━━━━━ Raw data

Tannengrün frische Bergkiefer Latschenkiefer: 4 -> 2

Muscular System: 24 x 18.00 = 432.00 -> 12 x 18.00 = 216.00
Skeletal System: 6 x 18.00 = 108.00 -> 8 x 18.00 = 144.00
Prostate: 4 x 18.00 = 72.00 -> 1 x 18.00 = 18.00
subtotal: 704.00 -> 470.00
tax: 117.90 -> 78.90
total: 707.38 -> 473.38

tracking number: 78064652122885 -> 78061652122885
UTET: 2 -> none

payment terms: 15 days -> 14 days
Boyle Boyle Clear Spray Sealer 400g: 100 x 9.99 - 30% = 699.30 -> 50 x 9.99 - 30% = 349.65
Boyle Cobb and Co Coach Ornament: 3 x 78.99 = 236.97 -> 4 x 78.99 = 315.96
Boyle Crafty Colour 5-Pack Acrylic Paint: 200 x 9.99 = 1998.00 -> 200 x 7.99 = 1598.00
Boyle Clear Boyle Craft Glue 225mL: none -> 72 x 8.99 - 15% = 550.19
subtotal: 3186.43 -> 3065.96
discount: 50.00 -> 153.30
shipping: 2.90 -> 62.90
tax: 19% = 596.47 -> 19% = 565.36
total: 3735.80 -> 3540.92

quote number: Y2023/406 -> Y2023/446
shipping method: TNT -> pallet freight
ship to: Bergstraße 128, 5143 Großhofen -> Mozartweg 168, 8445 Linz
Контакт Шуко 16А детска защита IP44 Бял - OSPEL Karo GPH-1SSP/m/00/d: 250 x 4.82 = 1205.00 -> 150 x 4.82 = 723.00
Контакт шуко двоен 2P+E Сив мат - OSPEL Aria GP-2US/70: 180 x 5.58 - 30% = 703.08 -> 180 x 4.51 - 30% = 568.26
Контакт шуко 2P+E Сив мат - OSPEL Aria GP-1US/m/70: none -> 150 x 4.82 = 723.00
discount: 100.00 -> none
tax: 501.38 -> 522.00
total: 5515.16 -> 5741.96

━━━━━━━━━━

Exercise objective
Only lines with the word "System" are wanted. Find and copy them from the records above.

Output
Muscular System: 24 x 18.00 = 432.00 -> 12 x 18.00 = 216.00
Skeletal System: 6 x 18.00 = 108.00 -> 8 x 18.00 = 144.00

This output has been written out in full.